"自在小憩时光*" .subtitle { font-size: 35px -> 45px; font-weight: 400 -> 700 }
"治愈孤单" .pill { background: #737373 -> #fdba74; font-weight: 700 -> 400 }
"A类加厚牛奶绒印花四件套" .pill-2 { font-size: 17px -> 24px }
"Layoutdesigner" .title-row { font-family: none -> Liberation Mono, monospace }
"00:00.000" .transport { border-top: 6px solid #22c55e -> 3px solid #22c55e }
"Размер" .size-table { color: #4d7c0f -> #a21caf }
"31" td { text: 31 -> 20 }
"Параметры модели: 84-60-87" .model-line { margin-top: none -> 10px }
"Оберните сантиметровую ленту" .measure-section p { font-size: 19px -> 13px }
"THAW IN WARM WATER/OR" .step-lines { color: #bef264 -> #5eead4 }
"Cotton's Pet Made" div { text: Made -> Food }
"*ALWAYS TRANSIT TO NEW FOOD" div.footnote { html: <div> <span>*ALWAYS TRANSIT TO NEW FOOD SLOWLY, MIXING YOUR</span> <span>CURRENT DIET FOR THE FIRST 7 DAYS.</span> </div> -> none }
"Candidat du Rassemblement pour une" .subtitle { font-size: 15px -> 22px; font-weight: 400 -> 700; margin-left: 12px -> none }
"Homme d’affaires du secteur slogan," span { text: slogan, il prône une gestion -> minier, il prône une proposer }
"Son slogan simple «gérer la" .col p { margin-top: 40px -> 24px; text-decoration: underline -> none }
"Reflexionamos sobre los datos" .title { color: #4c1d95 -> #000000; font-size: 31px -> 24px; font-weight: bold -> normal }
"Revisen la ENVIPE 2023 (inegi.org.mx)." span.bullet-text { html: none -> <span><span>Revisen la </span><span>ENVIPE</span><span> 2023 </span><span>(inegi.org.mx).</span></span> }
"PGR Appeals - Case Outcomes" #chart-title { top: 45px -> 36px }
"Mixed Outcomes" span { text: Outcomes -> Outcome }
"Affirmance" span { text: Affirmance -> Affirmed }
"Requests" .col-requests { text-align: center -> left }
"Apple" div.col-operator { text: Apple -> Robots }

+ + + + +

- Task description: What lines above mention "Outcomes"? Copy each one.

- Written answer:
"PGR Appeals - Case Outcomes" #chart-title { top: 45px -> 36px }
"Mixed Outcomes" span { text: Outcomes -> Outcome }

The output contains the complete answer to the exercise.